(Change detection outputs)
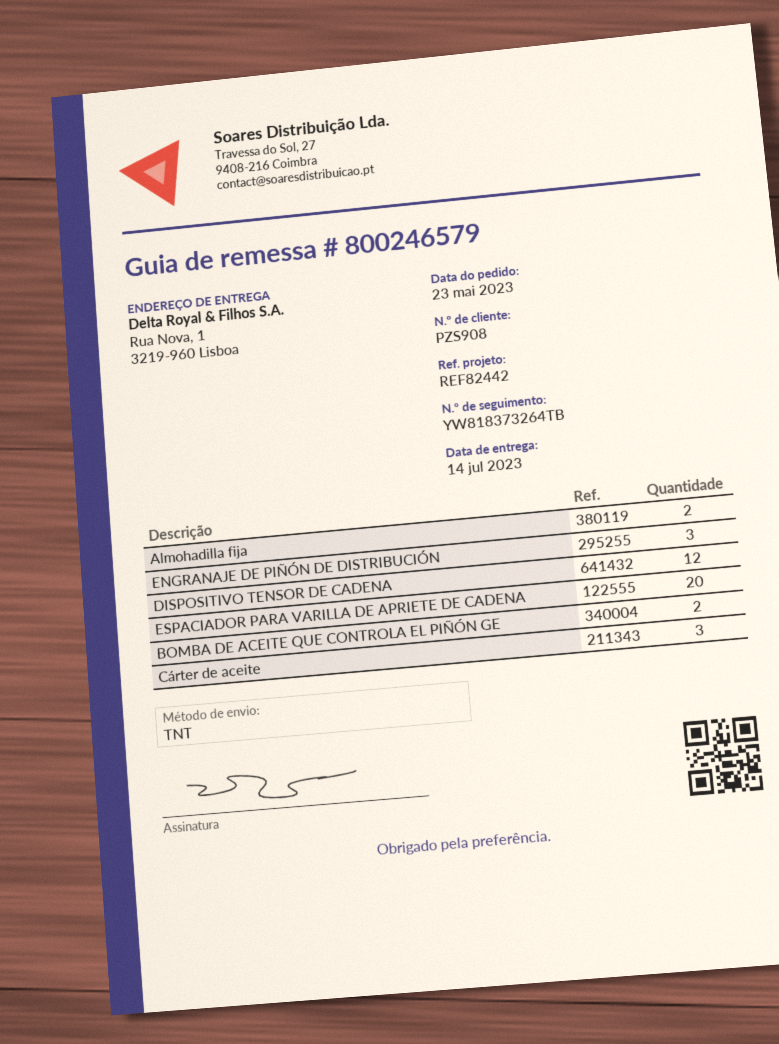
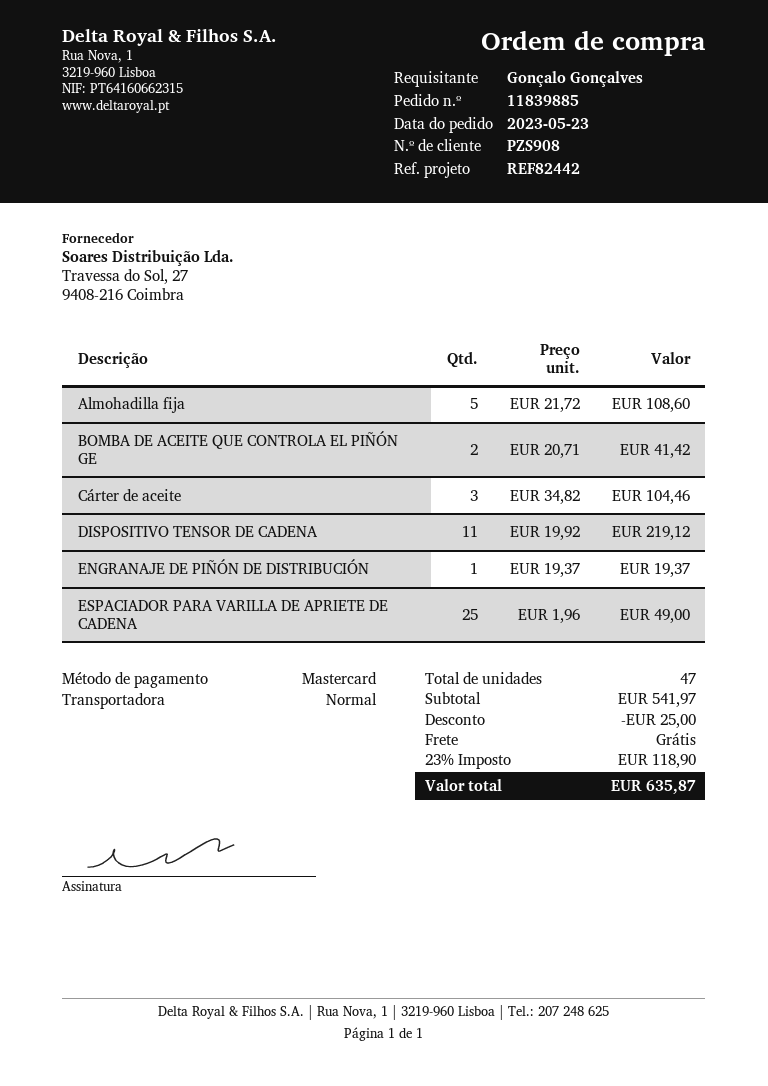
shipping method: TNT -> standard
Almohadilla fija: 2 -> 5
ENGRANAJE DE PIÑÓN DE DISTRIBUCIÓN: 3 -> 1
DISPOSITIVO TENSOR DE CADENA: 12 -> 11
ESPACIADOR PARA VARILLA DE APRIETE DE CADENA: 20 -> 25

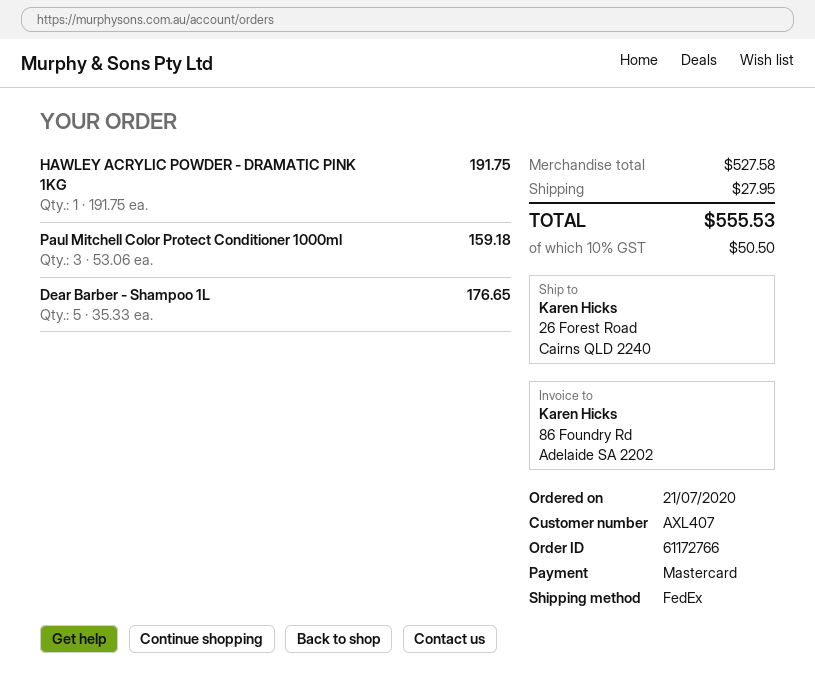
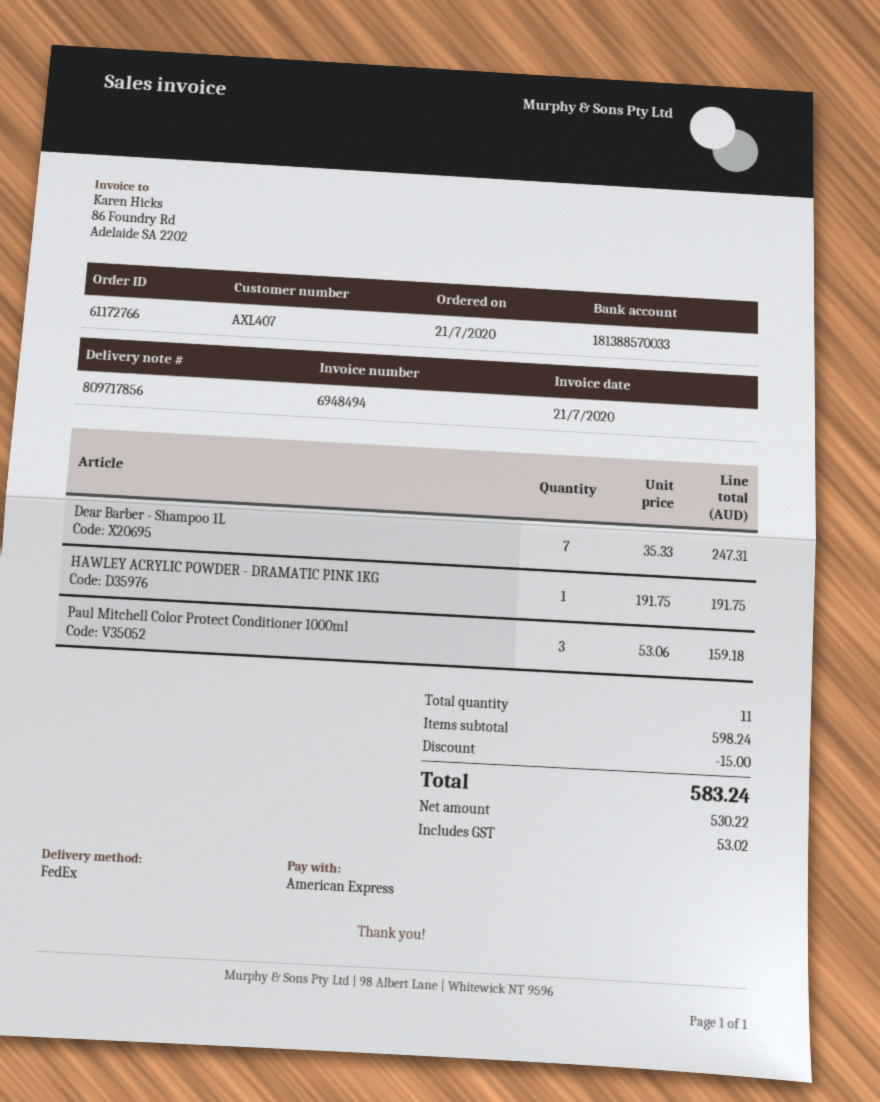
payment method: Mastercard -> American Express
Dear Barber - Shampoo 1L: 5 x 35.33 = 176.65 -> 7 x 35.33 = 247.31
subtotal: 527.58 -> 598.24
discount: none -> 15.00
shipping: 27.95 -> none
tax: 50.50 -> 53.02
total: 555.53 -> 583.24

◆ Directions ◆
Pictures aside, print exactly the lines above starting with the one containing "DISPOSITIVO TENSOR DE CADENA: 12 -> 11" and going on through the one containing "subtotal: 527.58 -> 598.24".

◆ Answer below ◆
DISPOSITIVO TENSOR DE CADENA: 12 -> 11
ESPACIADOR PARA VARILLA DE APRIETE DE CADENA: 20 -> 25

payment method: Mastercard -> American Express
Dear Barber - Shampoo 1L: 5 x 35.33 = 176.65 -> 7 x 35.33 = 247.31
subtotal: 527.58 -> 598.24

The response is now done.